Data Types
==========

1) What are data-structures?
1.1) Which data-structures have we seen in ML?
1.2) How to define new data-structures?

1) What are primitive types?
* A secret: the boolean type is not really "built in":

datatype bool = true | false;

Data types are union types, where each element of the union has a tag.
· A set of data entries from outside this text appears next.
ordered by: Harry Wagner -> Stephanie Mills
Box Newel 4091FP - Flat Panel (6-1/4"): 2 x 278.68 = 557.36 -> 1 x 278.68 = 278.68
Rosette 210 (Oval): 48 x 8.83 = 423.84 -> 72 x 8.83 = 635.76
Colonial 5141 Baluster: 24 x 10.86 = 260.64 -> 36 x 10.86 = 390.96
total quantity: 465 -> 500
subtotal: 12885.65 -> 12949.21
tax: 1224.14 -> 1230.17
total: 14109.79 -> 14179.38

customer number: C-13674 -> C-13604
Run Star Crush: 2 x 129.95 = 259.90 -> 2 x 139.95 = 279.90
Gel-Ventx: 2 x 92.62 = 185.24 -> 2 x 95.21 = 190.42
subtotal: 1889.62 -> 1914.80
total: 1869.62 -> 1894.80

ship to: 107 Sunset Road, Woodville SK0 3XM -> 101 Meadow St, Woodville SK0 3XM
0) Unions in C do not have tags. What is the disadvantage of not having a tag?

Enumerations
1) How do I define enumerations in C?
#include <stdio.h>
enum Dia {Mon = 3, Tue, Wed, Thu, Fri, Sat, Sun};
int main () {
  printf("%d, %d, %d, %d, %d, %d, %d\n",
    Mon, Tue, Wed, Thu, Fri, Sat, Sun);
  printf("%d\n", Mon + Tue);
}

Enumerations in C are very transparent to the developer... but in ML it is
different:

We create enumerations in ML with datatypes:
datatype day = Mon | Tue | Wed | Thu | Fri | Sat | Sun;
fun isWeekDay x = not (x = Sat orelse x = Sun);
isWeekDay Mon;
isWeekDay Sat;

2) What is the value of Mon + Tue?

datatype flip = Heads | Tails;
fun isHeads x = (x = Heads);

2.1) Howt to implement isHeads using pattern matching?
fun isHeads Heads = true
  | isHeads Tails = false ;

isHeads Tails;

3) What is the value of isHeads Mon;?

4) How to modify the isWeekDay function to use patterns?
fun isWeekDay Sat = false
  | isWeekDay Sun = false
  | isWeekDay _ = true;

Data constructors
- The tags of a datatype are data constructors: they take values, and
  produce elements of the datatype.

5) How to determine a datatype that includes the integers, plus two elements:
minus infinite, and plus infinite?

datatype exint = Value of int | PlusInf | MinusInf;

Value is a data constructor that takes a parameter of type int, and
returns an element of type exint.

5.1) Could someone give me examples of elements that are in exint?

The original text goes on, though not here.